The hit producer and electronic musician explains why things are looking up

William Orbit co-produced (and co-wrote) Madonna’s best album, Ray of Light, followed in 1999 by Blur’s best album, 13. Andrew Catlin / Alamy Stock Photo

William Orbit is an electronic musician living a jazz life. ‘I like to make it up as I go along,’ he says. ‘It’s one long improv session.’ For most of his 65 years, the music skipped along well enough. In the late Nineties, Orbit was the man with lightning at his fingertips. He co-produced (and co-wrote) Madonna’s best album, Ray of Light, followed in 1999 by Blur’s best album, 13. He created big hits for big movies, including The Beach, which featured his song ‘Pure Shores’. Recorded by All Saints, it became the second most successful British single of 2000.
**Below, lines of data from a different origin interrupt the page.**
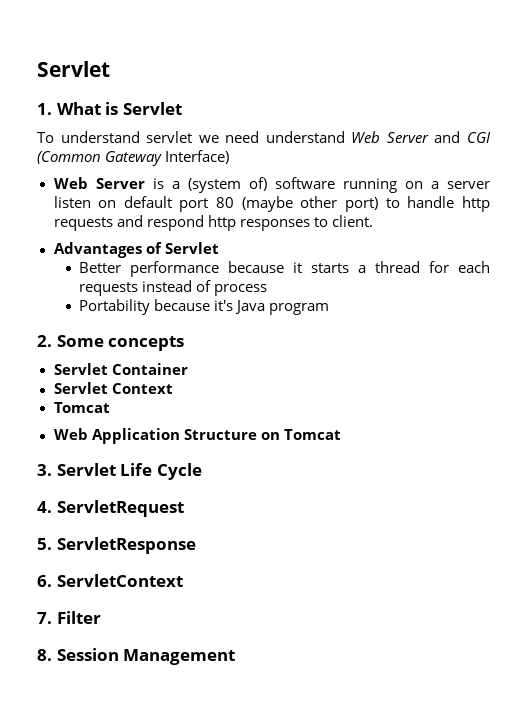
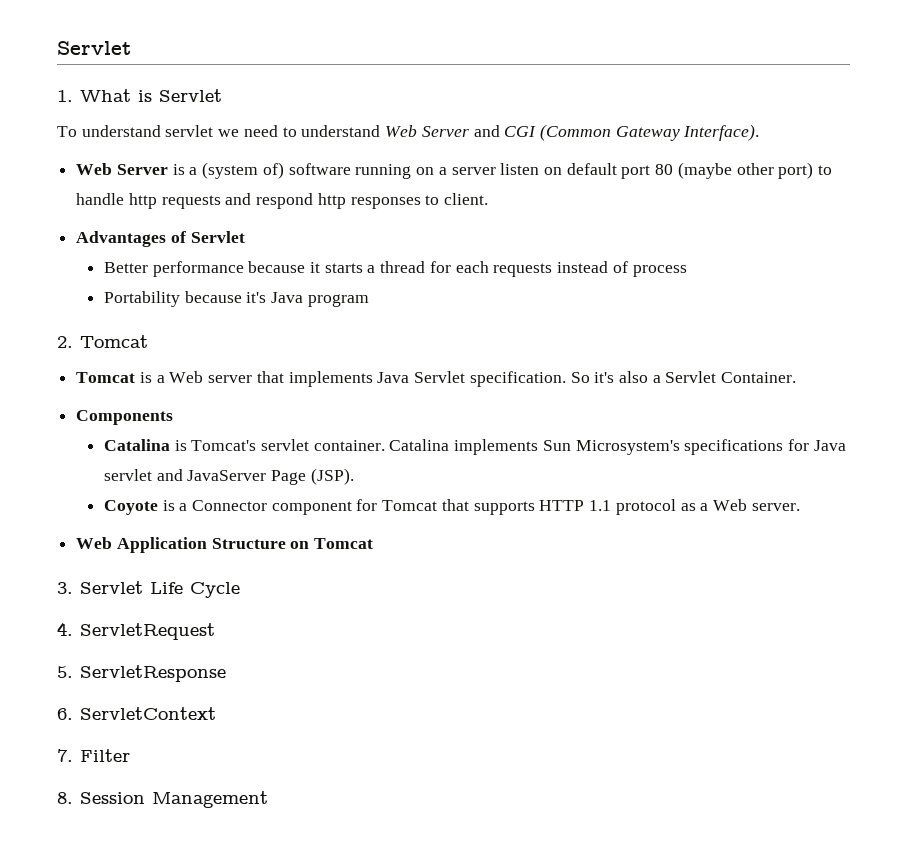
- To understand servlet we need understand Web Server and CGI (Common Gateway Interface)
+ To understand servlet we need to understand Web Server and CGI (Common Gateway Interface).
- 2. Some concepts
- Servlet Container
- Servlet Context
- Tomcat
+ 2. Tomcat
+ Tomcat is a Web server that implements Java Servlet specification. So it's also a Servlet Container.
+ Components
+ Catalina is Tomcat's servlet container. Catalina implements Sun Microsystem's specifications for Java servlet and JavaServer Page (JSP).
+ Coyote is a Connector component for Tomcat that supports HTTP 1.1 protocol as a Web server.

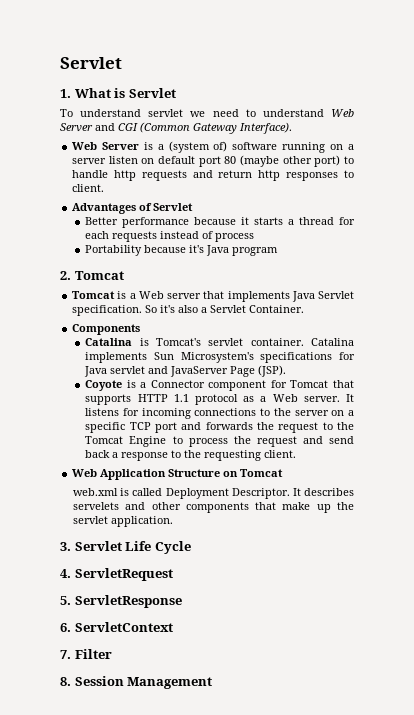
- Web Server is a (system of) software running on a server listen on default port 80 (maybe other port) to handle http requests and respond http responses to client.
+ Web Server is a (system of) software running on a server listen on default port 80 (maybe other port) to handle http requests and return http responses to client.
+ It listens for incoming connections to the server on a specific TCP port and forwards the request to the Tomcat Engine to process the request and send back a response to the requesting client.
+ web.xml is called Deployment Descriptor. It describes servelets and other components that make up the servlet application.

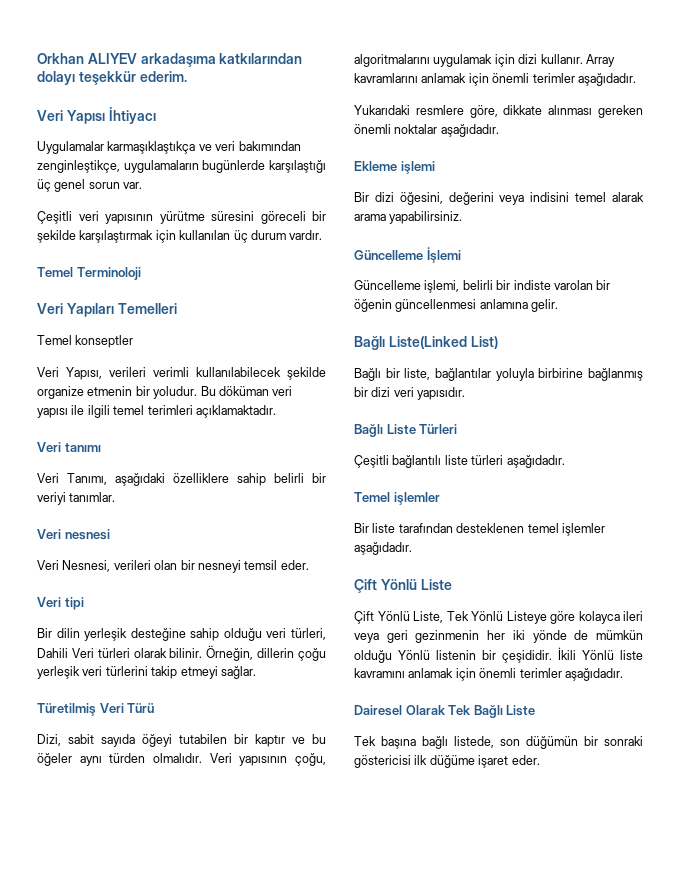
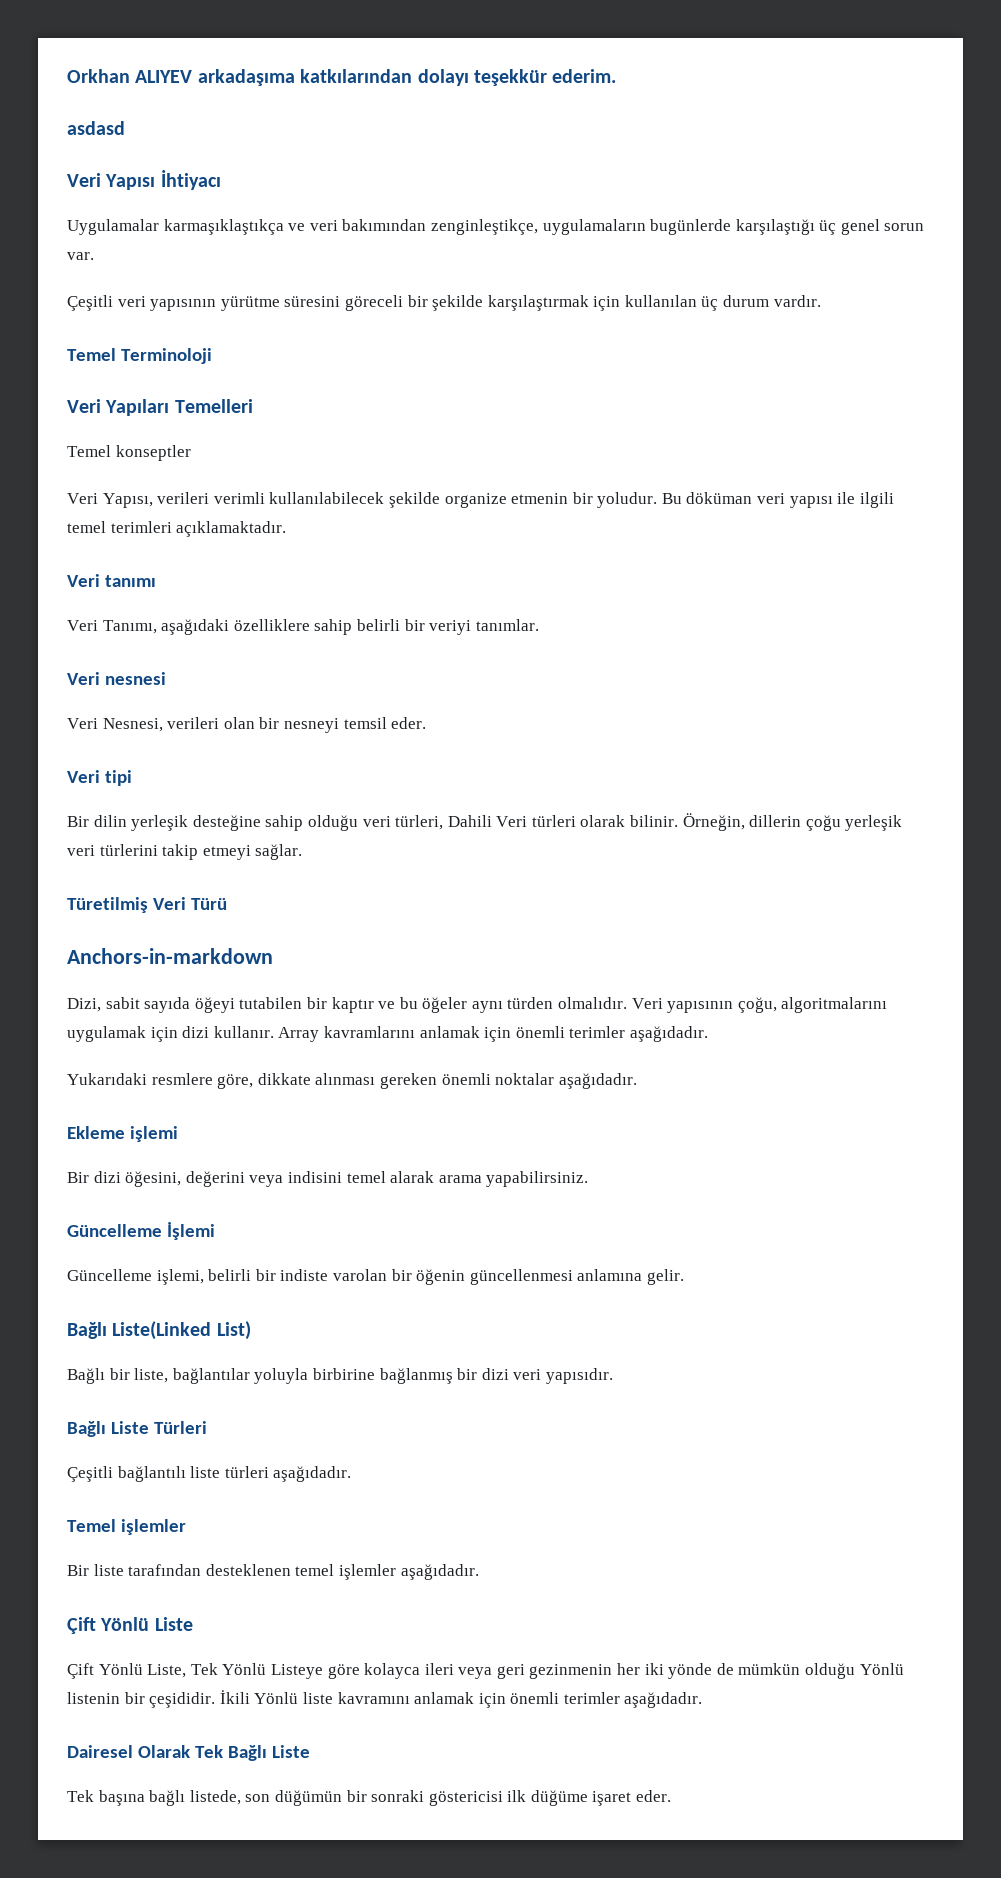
+ asdasd
+ Anchors-in-markdown

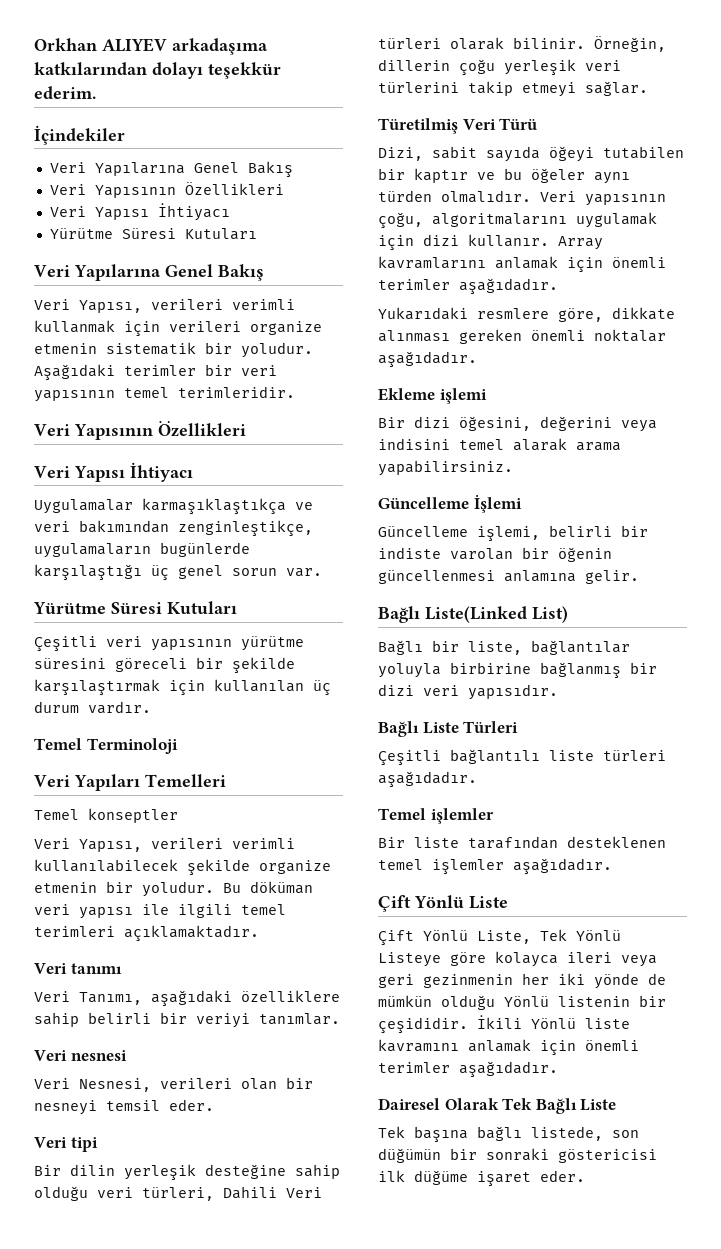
- asdasd
+ İçindekiler
+ Veri Yapılarına Genel Bakış
+ Veri Yapısının Özellikleri
+ Veri Yapısı İhtiyacı
+ Yürütme Süresi Kutuları
+ Veri Yapılarına Genel Bakış
+ Veri Yapısı, verileri verimli kullanmak için verileri organize etmenin sistematik bir yoludur. Aşağıdaki terimler bir veri yapısının temel terimleridir.
+ Veri Yapısının Özellikleri
  Uygulamalar karmaşıklaştıkça ve veri bakımından zenginleştikçe, uygulamaların bugünlerde karşılaştığı üç genel sorun var.
+ Yürütme Süresi Kutuları
- Anchors-in-markdown

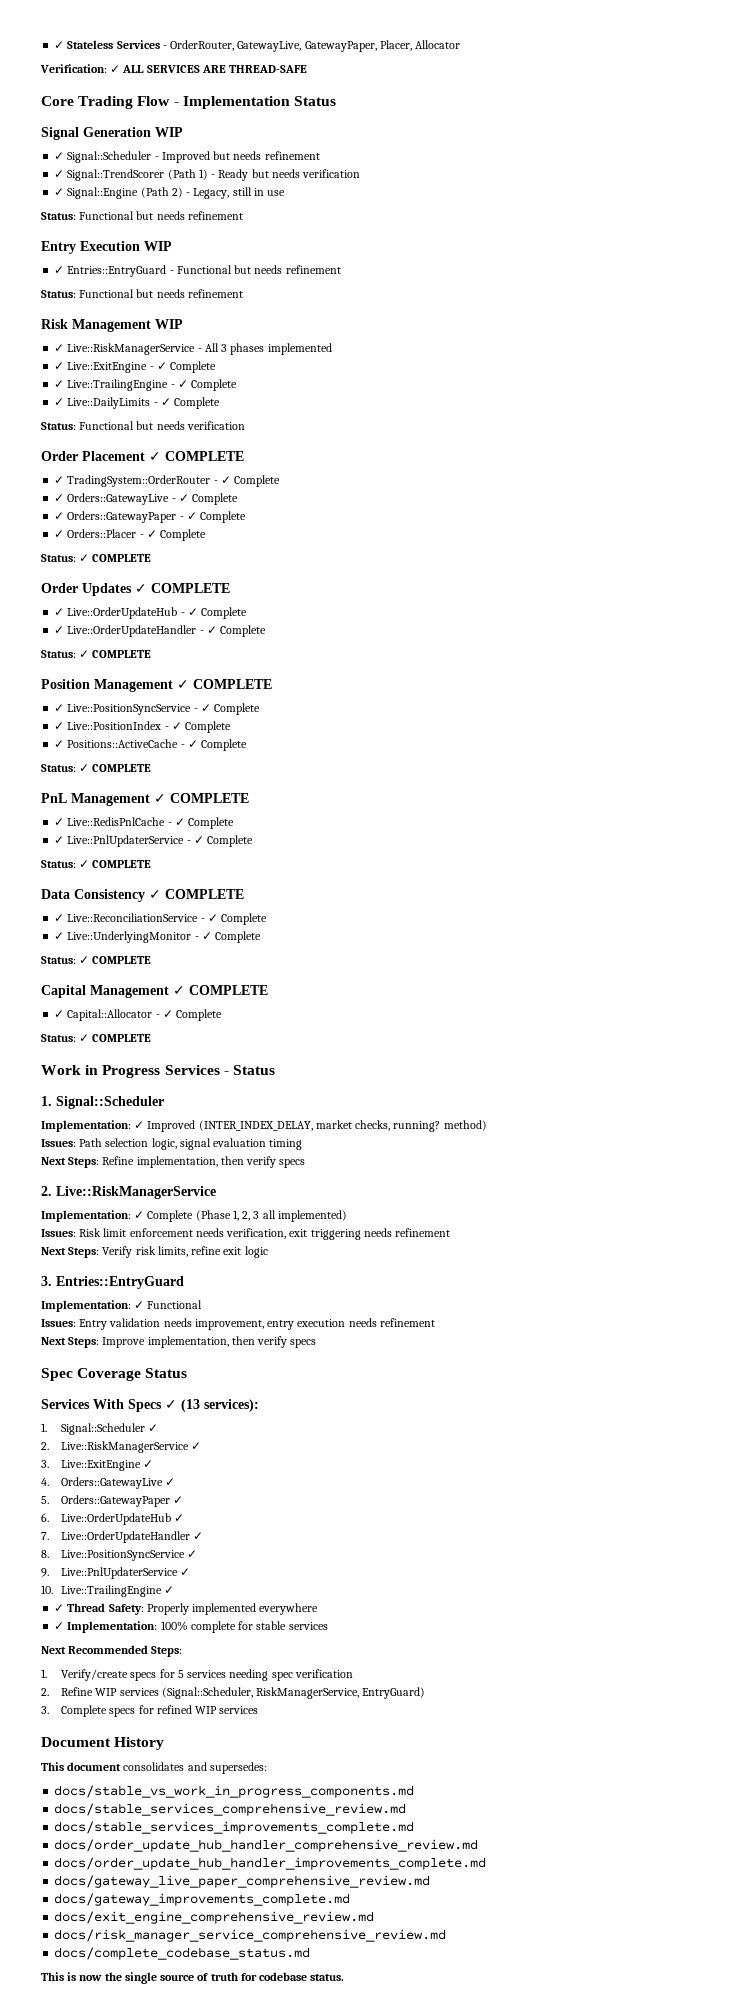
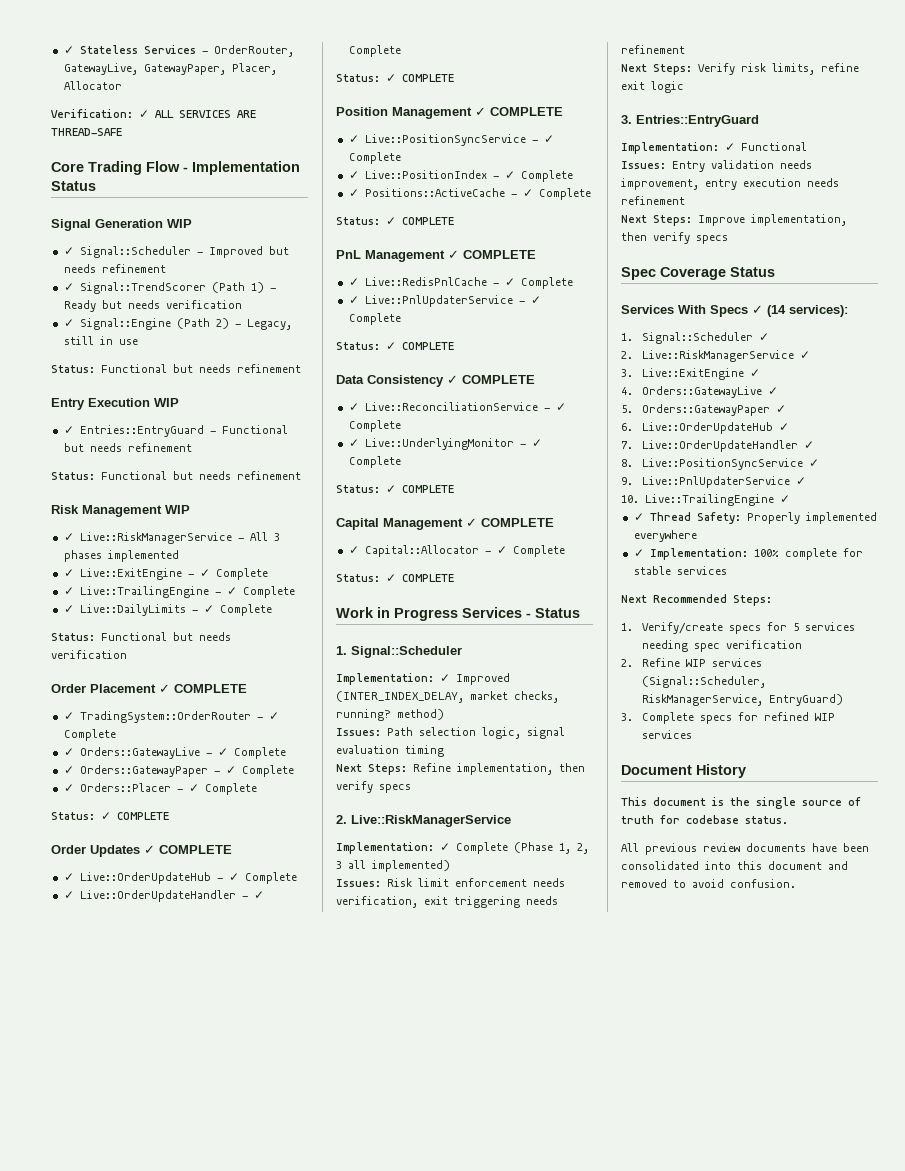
- Services With Specs ✓ (13 services):
+ Services With Specs ✓ (14 services):
- This document consolidates and supersedes:
- docs/stable_vs_work_in_progress_components.md
- docs/stable_services_comprehensive_review.md
- docs/stable_services_improvements_complete.md
- docs/order_update_hub_handler_comprehensive_review.md
- docs/order_update_hub_handler_improvements_complete.md
- docs/gateway_live_paper_comprehensive_review.md
- docs/gateway_improvements_complete.md
- docs/exit_engine_comprehensive_review.md
- docs/risk_manager_service_comprehensive_review.md
- docs/complete_codebase_status.md
- This is now the single source of truth for codebase status.
+ This document is the single source of truth for codebase status.
+ All previous review documents have been consolidated into this document and removed to avoid confusion.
Orbit worked with U2 and made more records with Madonna, but the tune he was improvising became increasingly jagged and discordant until, for a spell, the music stopped completely. His new album, The Painter, is his first in almost a decade following a period blighted by drug issues and a mental health breakdown.

Success was part of the problem. Orbit had grown accustomed to being on the margins. Born in London in 1956, in the Eighties and Nineties, with synth group Torch Song and then Bassomatic, he was at the vanguard of electronic music without becoming either very successful or remotely famous. Suddenly, in his early forties, he was both.

‘I certainly wasn’t used to it or acclimatised to it,’ says Orbit, who is candid and charming company. ‘Previously, there had been this slow burn, because I’d never really fitted into any prevailing trend. When Madonna happened, it was suddenly a wholly different thing. We had an album that was getting critically enjoyed and was commercially successful. It outperformed expectations multiple times. So that’s great, but…’

Nonetheless, he liked working with Madonna. ‘Most of the time, it’s very musical,’ he says. ‘You’re making a record, and that’s her core skill set.